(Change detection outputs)
== == ==

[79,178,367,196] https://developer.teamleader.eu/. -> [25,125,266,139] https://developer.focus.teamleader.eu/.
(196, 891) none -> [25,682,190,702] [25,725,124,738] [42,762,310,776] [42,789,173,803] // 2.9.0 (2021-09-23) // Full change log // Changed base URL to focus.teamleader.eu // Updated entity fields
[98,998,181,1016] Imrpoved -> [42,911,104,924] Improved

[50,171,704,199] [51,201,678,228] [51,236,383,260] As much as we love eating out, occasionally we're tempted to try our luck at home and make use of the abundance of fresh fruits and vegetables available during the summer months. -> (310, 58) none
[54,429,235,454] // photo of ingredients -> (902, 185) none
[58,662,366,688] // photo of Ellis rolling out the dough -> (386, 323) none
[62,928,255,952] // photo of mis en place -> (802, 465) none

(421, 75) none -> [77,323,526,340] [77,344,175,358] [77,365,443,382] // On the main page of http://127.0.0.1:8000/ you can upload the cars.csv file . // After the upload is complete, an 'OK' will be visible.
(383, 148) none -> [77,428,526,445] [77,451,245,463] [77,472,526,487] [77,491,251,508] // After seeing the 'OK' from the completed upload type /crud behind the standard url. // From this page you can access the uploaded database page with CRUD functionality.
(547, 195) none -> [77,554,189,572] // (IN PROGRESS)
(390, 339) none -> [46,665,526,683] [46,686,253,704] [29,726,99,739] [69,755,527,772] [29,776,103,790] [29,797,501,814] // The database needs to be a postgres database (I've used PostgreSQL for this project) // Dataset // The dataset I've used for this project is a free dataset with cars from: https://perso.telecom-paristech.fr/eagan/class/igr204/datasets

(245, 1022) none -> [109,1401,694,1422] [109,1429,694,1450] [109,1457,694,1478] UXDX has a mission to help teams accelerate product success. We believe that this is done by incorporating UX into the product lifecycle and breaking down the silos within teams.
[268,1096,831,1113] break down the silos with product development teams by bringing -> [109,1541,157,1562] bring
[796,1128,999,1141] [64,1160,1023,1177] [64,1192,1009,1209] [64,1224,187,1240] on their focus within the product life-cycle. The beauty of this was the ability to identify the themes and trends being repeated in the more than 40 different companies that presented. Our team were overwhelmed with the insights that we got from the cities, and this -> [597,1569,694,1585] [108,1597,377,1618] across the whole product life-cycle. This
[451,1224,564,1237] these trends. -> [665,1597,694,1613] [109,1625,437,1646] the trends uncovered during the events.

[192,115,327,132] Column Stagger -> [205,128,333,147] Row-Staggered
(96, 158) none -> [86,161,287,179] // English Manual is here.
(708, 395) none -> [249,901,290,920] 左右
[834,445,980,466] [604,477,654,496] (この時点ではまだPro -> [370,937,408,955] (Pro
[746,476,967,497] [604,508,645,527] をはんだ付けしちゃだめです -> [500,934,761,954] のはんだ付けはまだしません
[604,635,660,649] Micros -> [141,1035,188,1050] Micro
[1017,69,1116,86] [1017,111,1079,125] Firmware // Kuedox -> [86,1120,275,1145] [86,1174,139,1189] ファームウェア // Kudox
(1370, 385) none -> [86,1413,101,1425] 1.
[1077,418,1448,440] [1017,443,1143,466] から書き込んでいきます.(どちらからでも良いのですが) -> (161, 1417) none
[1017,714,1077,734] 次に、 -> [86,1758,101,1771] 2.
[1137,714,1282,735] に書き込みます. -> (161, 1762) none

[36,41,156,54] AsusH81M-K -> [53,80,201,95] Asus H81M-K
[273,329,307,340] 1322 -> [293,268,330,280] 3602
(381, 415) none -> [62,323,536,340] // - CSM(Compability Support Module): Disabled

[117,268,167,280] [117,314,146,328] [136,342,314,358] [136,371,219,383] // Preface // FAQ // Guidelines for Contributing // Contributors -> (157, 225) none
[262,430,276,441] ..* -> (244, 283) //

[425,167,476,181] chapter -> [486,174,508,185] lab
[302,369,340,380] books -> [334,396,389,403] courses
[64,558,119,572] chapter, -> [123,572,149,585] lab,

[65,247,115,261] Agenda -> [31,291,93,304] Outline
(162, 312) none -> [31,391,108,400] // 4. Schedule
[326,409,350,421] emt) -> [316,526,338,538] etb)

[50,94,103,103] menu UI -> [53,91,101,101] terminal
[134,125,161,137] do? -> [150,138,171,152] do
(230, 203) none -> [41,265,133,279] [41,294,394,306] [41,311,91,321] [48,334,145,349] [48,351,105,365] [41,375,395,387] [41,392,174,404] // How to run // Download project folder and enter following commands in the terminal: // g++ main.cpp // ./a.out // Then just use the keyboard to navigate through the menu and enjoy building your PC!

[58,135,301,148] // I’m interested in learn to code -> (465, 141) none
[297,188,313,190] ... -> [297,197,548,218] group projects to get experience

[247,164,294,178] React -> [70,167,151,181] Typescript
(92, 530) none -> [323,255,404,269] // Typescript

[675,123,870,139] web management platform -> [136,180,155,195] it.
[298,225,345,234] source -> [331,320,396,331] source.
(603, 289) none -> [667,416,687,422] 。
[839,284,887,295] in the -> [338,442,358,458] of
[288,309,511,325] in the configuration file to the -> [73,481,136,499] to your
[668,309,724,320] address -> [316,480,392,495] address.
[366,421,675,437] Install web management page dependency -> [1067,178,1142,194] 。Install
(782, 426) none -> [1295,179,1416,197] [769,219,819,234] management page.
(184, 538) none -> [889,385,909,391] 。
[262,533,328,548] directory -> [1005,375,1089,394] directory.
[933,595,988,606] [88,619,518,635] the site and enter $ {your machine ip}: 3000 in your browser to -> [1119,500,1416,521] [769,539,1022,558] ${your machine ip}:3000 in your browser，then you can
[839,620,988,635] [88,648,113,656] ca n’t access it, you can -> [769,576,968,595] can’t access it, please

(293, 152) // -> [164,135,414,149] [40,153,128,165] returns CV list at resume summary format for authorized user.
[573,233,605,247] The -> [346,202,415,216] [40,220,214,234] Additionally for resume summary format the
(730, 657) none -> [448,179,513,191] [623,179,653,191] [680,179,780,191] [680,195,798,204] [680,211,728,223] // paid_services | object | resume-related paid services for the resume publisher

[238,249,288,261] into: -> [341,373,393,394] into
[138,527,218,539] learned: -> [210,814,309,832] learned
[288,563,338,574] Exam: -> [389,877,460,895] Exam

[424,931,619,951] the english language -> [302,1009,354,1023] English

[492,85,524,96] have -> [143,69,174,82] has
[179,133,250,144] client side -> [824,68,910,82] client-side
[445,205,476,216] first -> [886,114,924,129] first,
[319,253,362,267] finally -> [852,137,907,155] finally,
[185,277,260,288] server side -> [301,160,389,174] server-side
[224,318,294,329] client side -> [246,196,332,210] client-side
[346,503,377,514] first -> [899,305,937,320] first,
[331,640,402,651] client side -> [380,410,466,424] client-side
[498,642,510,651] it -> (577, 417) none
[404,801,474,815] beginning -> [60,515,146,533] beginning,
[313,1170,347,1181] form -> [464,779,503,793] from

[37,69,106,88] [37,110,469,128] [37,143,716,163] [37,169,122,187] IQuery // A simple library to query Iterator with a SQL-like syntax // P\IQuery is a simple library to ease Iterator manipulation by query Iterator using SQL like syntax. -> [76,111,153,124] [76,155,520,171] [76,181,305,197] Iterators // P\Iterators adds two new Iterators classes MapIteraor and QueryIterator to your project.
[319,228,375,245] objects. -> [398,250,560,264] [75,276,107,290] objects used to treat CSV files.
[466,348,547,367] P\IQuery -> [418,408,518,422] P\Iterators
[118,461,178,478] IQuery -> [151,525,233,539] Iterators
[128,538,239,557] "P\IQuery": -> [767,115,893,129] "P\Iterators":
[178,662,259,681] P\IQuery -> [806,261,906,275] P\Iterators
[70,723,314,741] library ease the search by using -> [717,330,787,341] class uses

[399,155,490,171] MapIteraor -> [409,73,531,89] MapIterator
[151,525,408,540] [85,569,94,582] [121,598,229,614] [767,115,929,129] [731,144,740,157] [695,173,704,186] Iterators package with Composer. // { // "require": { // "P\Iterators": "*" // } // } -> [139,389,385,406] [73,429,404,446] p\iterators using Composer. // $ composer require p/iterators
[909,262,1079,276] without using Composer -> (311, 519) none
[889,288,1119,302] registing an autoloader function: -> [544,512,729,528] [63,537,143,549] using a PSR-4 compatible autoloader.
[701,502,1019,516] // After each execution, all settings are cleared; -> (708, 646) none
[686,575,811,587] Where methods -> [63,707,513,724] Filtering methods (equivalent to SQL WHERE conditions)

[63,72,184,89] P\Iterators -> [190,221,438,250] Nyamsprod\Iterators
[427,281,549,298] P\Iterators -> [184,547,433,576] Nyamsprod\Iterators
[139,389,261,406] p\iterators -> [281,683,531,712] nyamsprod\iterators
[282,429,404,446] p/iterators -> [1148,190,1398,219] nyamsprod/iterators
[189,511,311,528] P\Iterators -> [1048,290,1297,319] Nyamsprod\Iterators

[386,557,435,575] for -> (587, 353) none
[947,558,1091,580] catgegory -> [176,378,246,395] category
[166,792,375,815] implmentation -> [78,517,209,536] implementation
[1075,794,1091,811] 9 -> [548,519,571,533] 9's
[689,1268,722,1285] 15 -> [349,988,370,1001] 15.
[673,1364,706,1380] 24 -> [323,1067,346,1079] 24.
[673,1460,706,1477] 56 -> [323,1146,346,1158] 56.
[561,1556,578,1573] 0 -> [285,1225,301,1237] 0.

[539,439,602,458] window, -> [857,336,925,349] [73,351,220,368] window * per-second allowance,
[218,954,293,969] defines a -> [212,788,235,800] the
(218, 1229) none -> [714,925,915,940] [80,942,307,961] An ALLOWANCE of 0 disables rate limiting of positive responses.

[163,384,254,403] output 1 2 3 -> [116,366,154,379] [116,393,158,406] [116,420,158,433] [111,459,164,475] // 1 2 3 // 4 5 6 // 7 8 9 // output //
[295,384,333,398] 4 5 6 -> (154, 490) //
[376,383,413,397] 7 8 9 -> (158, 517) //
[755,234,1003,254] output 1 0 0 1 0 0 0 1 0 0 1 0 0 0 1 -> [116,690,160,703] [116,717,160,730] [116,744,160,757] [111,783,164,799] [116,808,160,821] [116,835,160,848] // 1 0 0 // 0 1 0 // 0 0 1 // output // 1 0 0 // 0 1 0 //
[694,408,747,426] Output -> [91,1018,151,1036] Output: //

== == ==

Output the lines of the records above exactly as they appear, from the line containing "[451,1224,564,1237] these trends." through the line containing "(96, 158) none".

REPLY TO THE TASK:
[451,1224,564,1237] these trends. -> [665,1597,694,1613] [109,1625,437,1646] the trends uncovered during the events.

[192,115,327,132] Column Stagger -> [205,128,333,147] Row-Staggered
(96, 158) none -> [86,161,287,179] // English Manual is here.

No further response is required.